I have a problem with overfitting that is way abrupt so therefore it’s not letting me get good predictions, for this I have tried (with no success) so far with multiples values for Regularization L1, L2, L1_L2, Dropout, Layers, Neurons, Data size, Learning rate, Patience and couldn’t make it better, I would really appreciate any suggestion to help me improve this training

Maybe I’m applying it wrong so if somebody could please give me some feedback I would really appreciate it

This is the link for the project in my github:

I have commented some details for some guidance so you can understand what is going on

I’ll be pending on any update and if needed more information please let me know

Thannks in advance!

I’ll just toss in a couple of comments, keeping in mind that the purpose of the Coursera Projects is for students to demonstrate their own skills.
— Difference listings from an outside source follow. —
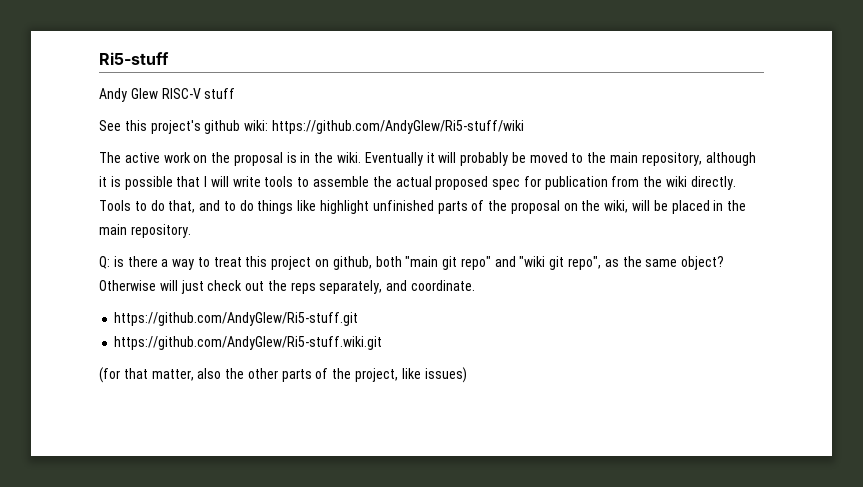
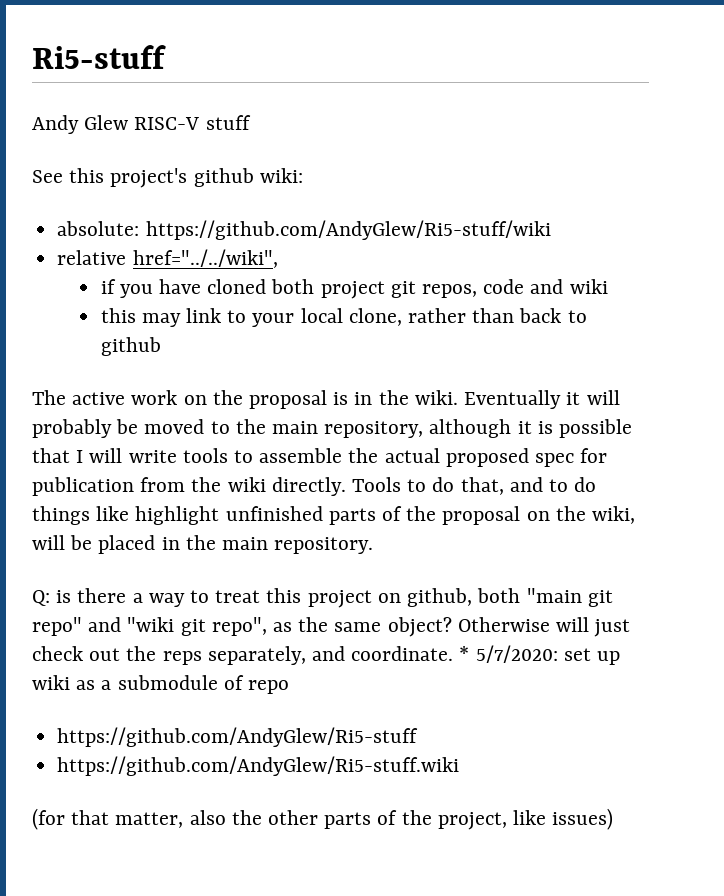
- See this project's github wiki: https://github.com/AndyGlew/Ri5-stuff/wiki
+ See this project's github wiki:
+ absolute: https://github.com/AndyGlew/Ri5-stuff/wiki
+ relative href="../../wiki",
+ if you have cloned both project git repos, code and wiki
+ this may link to your local clone, rather than back to github
- Otherwise will just check out the reps separately, and coordinate.
- https://github.com/AndyGlew/Ri5-stuff.git
- https://github.com/AndyGlew/Ri5-stuff.wiki.git
+ Otherwise will just check out the reps separately, and coordinate. * 5/7/2020: set up wiki as a submodule of repo
+ https://github.com/AndyGlew/Ri5-stuff
+ https://github.com/AndyGlew/Ri5-stuff.wiki

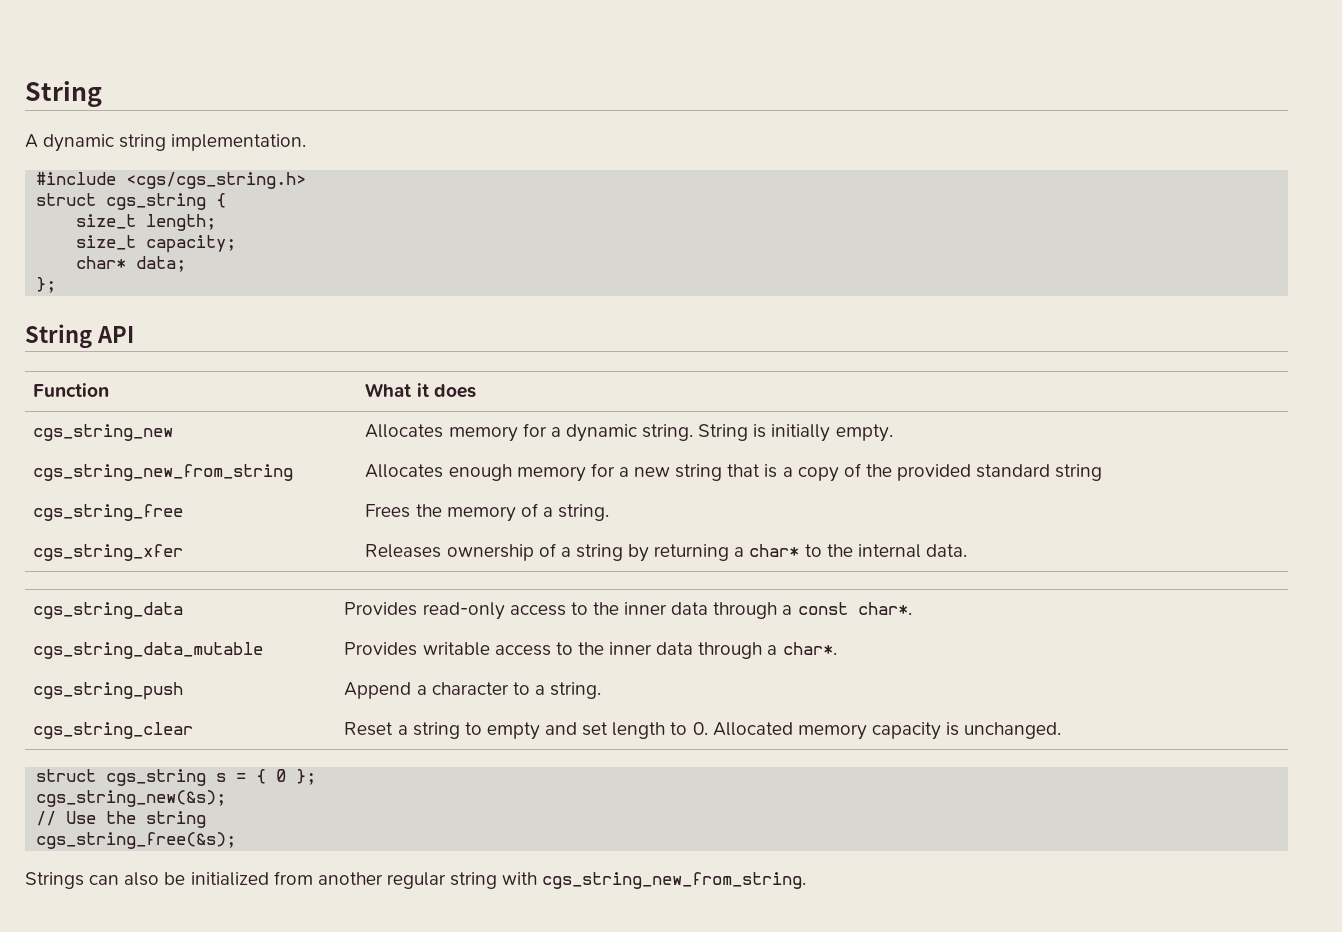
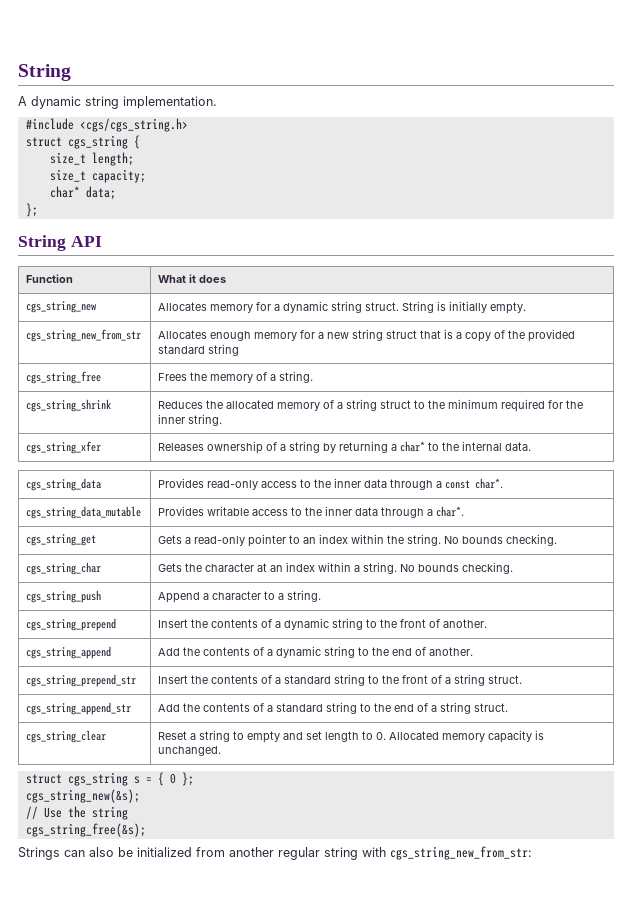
- cgs_string_new | Allocates memory for a dynamic string. String is initially empty.
+ cgs_string_new | Allocates memory for a dynamic string struct. String is initially empty.
- cgs_string_new_from_string | Allocates enough memory for a new string that is a copy of the provided standard string
+ cgs_string_new_from_str | Allocates enough memory for a new string struct that is a copy of the provided standard string
+ cgs_string_shrink | Reduces the allocated memory of a string struct to the minimum required for the inner string.
+ cgs_string_get | Gets a read-only pointer to an index within the string. No bounds checking.
+ cgs_string_char | Gets the character at an index within a string. No bounds checking.
+ cgs_string_prepend | Insert the contents of a dynamic string to the front of another.
+ cgs_string_append | Add the contents of a dynamic string to the end of another.
+ cgs_string_prepend_str | Insert the contents of a standard string to the front of a string struct.
+ cgs_string_append_str | Add the contents of a standard string to the end of a string struct.
- Strings can also be initialized from another regular string with cgs_string_new_from_string.
+ Strings can also be initialized from another regular string with cgs_string_new_from_str:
  • You’re using both L1 and Dropout. Both of them are regularization methods. Why use both? I think that just complicates your efforts to understand what’s happening.

  • Your model is pretty complicated. Did you try simpler models first? How much performance did you gain with the more complicated models?

Thanks for you feedback @TMosh ! I really appreciate your comments

I agree with the purpose of Coursera Projects, in fact the highest score that I got with this project was 68%, this was after many attemps trying different setups with the model.

As result I wasn’t really satisfied with the decision that lead me to get that grade, because I trained the model, wasn’t that good with the loss and val_loss but I adjusted the prediction limit to pass as 1 and got a higher score, and before I got better results with the loss and val_loss but the grade was not good

This is why I decided to ask for help here for some comments like yours! That could lead me to understand better this part because I feel I’m a bit stuck.

I’m going to try making it simplier again because in the way of trying to make it better I made it more complex by adding more methods, that’s true, thanks for the answer!

1 Like

Hey @TMosh, just wanted to make an update on what I did:

  • Started with a simplier model, using 2 hidden layers, then 3 to see how it affected the results and the best result I got them with 3 hidden layers

  • Used independently Dropout and L1 and the best results I got them with Dropout, using 0.2 in the first hidden layer, when started combinating them the variance in the loss and accuracy raised

  • I tried changing the batch size but 256 was still the best size

  • The learning rate for the optimizer also decreased and increased it but wasn’t really effective in the variance

  • On the other hand, I tried taking less parameters as input but didn’t change the result

The best I have gotten so far has been 0.58 as loss and 0.69 for accuracy, I’m really aiming to decrease the loss as much as possible and increase the accuracy, I would really use some other tips or help if possible.

Thanks in advance

The magnitude of the numerical value of the loss doesn’t really matter. You’re just trying to find where it reaches its minimum.

Then you look at the test set accuracy to determine how well it works.

Ok, I will keep that in mind, and what about the variance that the model gives towards the new inputs? The best I have gotten yet is this:

image

And this other one:

Thanks for your answers!

Looking at the vertical scale, maybe that’s not a significant amount of difference.